### Exercise prompt:
Only one span of the material below is wanted. Output it exactly, from the line with "filter: none ->" through the line with "Grasmere Primary School | IDACI Primary Units Band B: 33.0", without any pictures.

─── Records to process ───

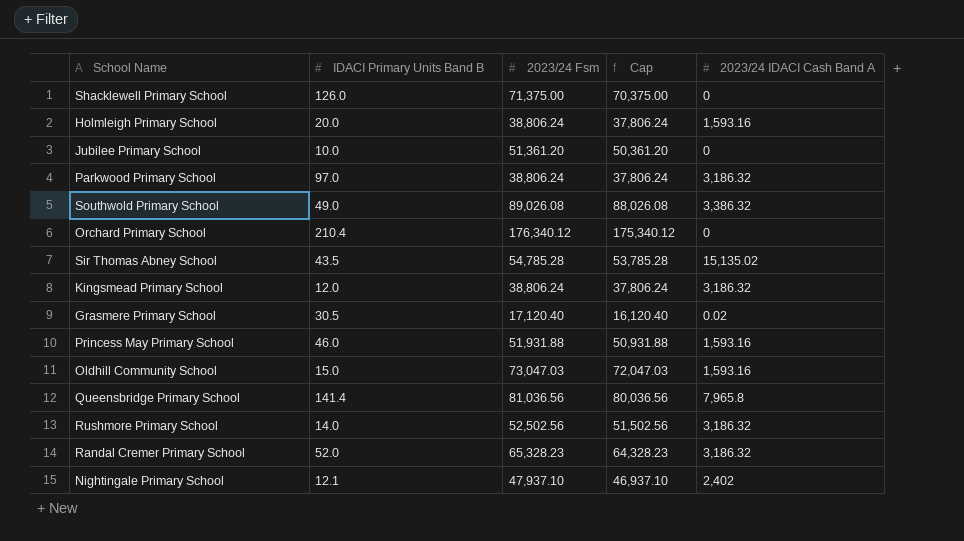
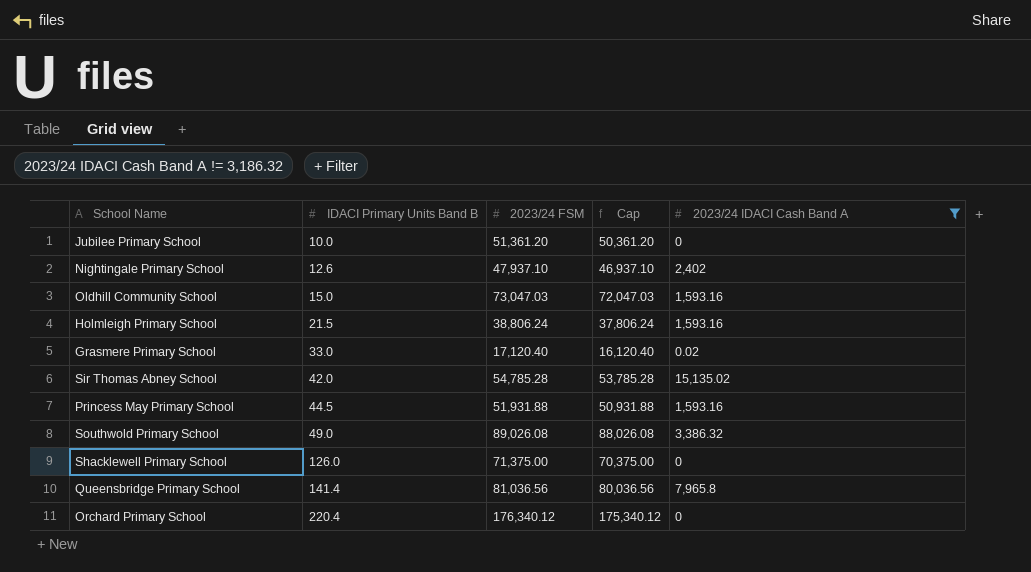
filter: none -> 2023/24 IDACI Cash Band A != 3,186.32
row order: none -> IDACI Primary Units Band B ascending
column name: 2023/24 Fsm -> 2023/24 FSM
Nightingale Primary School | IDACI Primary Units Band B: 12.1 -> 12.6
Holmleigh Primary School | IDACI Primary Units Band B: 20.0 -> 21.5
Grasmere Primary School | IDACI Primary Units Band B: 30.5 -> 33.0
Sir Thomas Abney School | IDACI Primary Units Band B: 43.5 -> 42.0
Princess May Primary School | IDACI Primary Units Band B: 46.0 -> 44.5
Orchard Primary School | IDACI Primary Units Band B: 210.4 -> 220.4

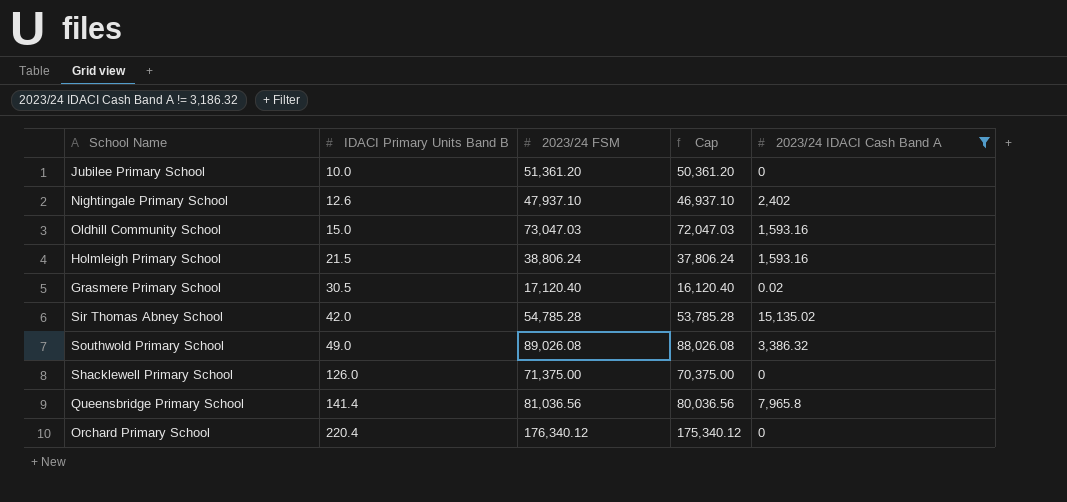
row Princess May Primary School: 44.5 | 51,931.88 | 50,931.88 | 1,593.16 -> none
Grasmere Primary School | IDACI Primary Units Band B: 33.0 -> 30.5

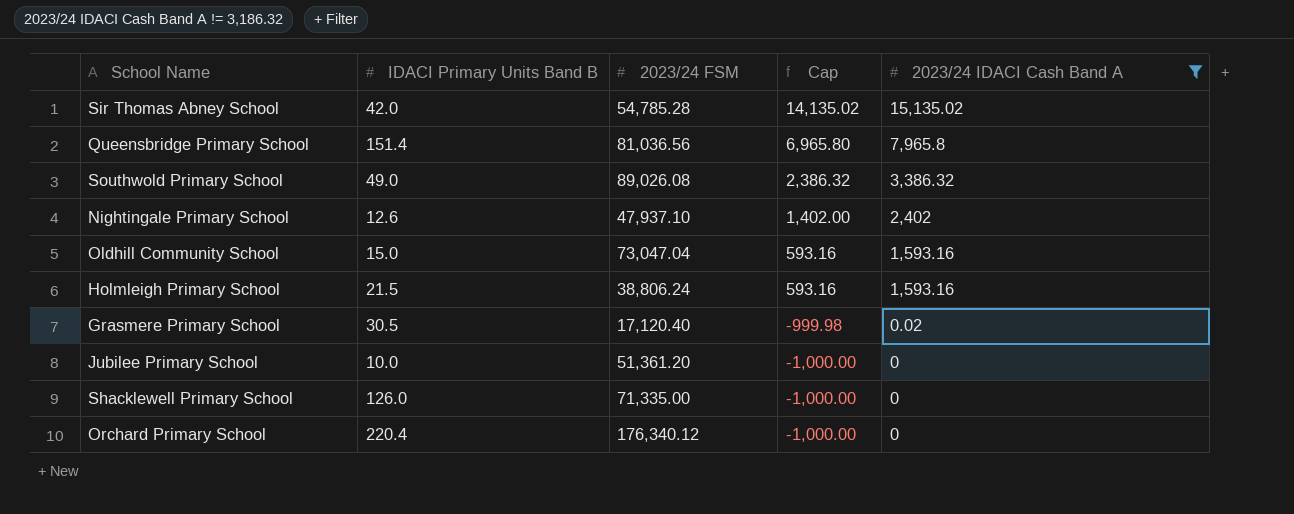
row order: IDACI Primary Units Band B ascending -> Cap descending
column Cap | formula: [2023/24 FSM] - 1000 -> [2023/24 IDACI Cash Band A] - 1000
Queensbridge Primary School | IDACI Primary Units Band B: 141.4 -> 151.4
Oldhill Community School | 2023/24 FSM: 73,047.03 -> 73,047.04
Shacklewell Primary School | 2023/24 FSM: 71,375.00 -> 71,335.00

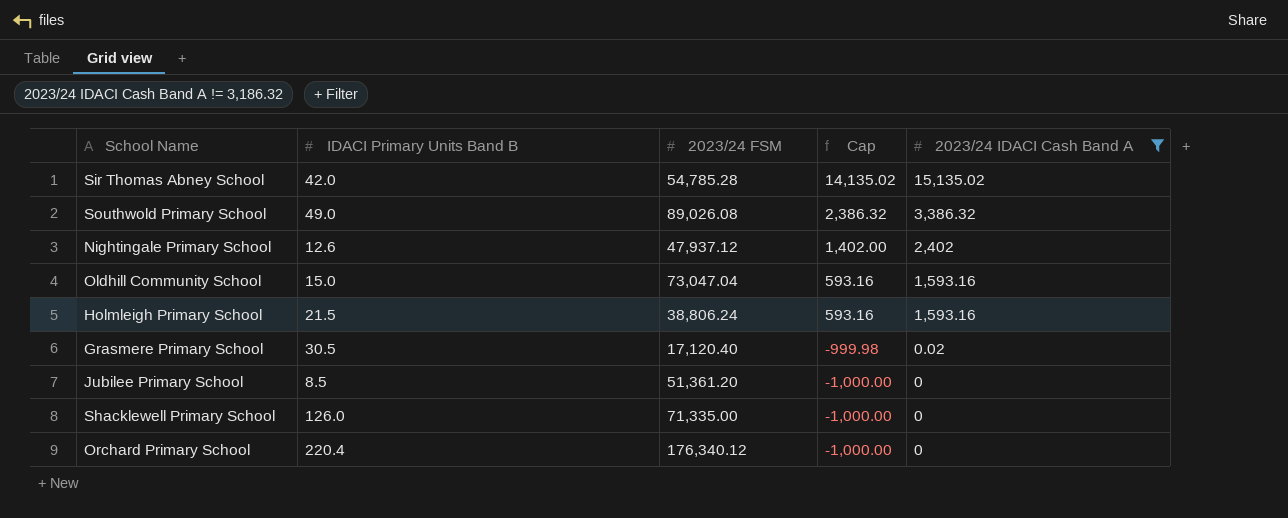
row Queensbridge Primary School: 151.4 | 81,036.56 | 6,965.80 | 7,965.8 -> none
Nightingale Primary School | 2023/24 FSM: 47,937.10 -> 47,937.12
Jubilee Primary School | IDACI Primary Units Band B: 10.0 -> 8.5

───
─── Records to process ───

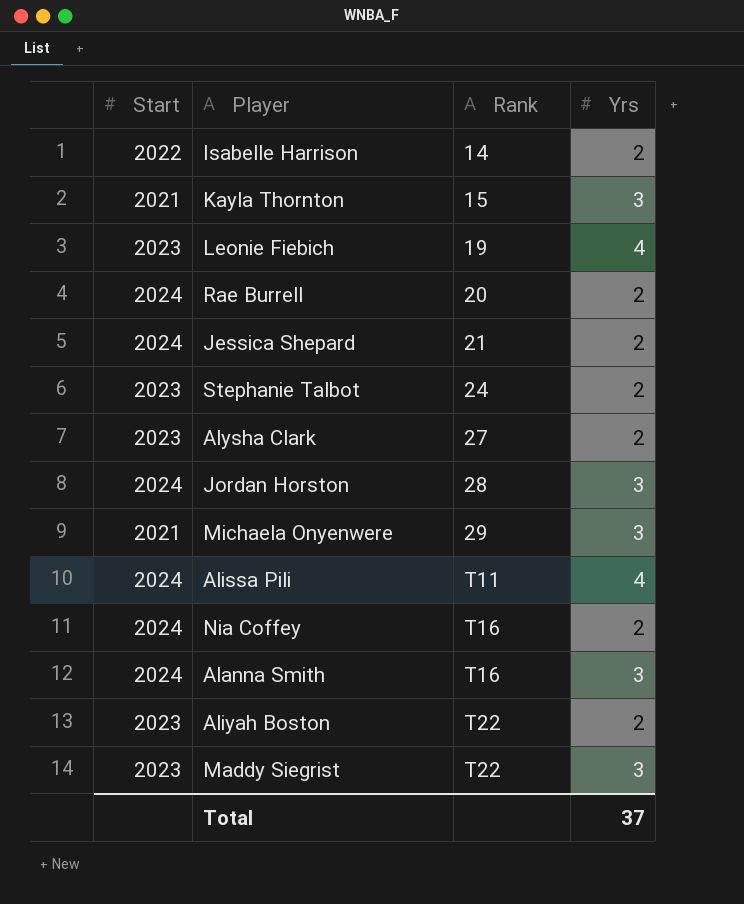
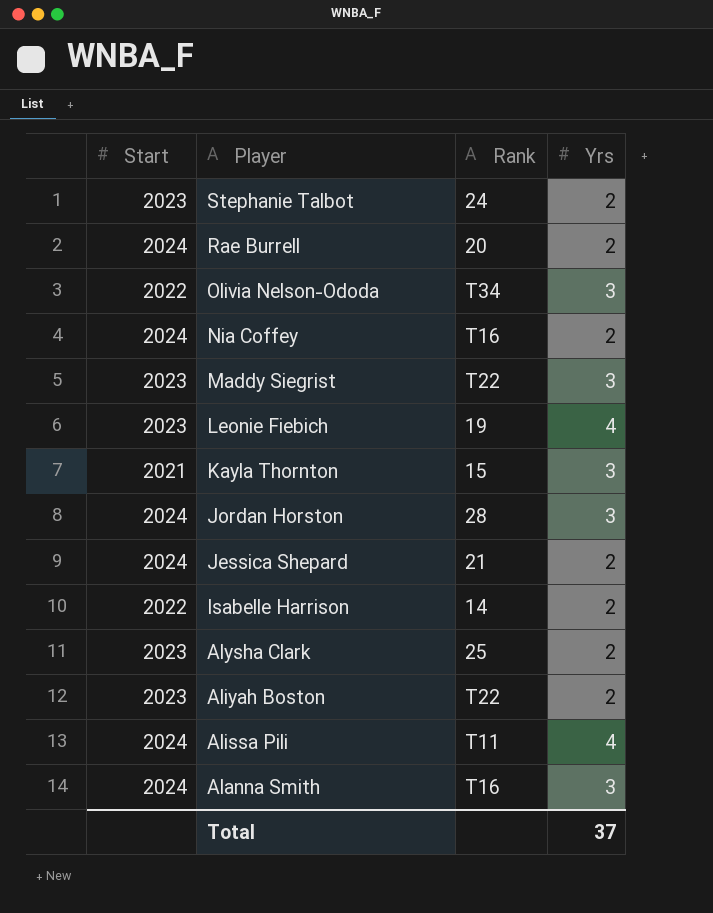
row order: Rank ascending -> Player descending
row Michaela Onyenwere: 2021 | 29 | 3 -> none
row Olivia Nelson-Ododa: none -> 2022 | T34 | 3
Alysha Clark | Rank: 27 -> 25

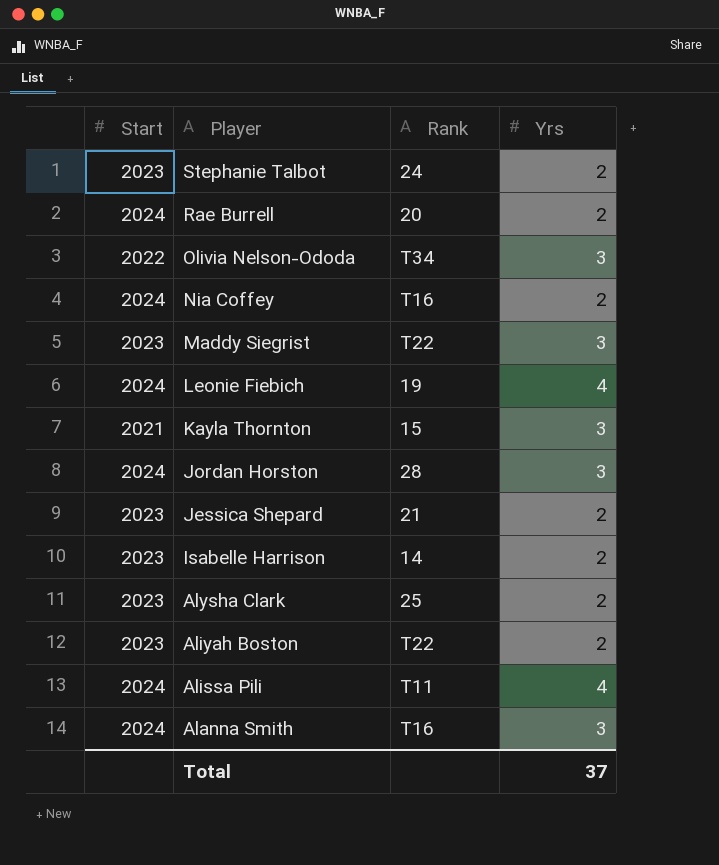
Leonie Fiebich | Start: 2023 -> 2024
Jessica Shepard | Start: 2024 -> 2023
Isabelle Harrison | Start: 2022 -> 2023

───

### Task result:
filter: none -> 2023/24 IDACI Cash Band A != 3,186.32
row order: none -> IDACI Primary Units Band B ascending
column name: 2023/24 Fsm -> 2023/24 FSM
Nightingale Primary School | IDACI Primary Units Band B: 12.1 -> 12.6
Holmleigh Primary School | IDACI Primary Units Band B: 20.0 -> 21.5
Grasmere Primary School | IDACI Primary Units Band B: 30.5 -> 33.0
Sir Thomas Abney School | IDACI Primary Units Band B: 43.5 -> 42.0
Princess May Primary School | IDACI Primary Units Band B: 46.0 -> 44.5
Orchard Primary School | IDACI Primary Units Band B: 210.4 -> 220.4

row Princess May Primary School: 44.5 | 51,931.88 | 50,931.88 | 1,593.16 -> none
Grasmere Primary School | IDACI Primary Units Band B: 33.0 -> 30.5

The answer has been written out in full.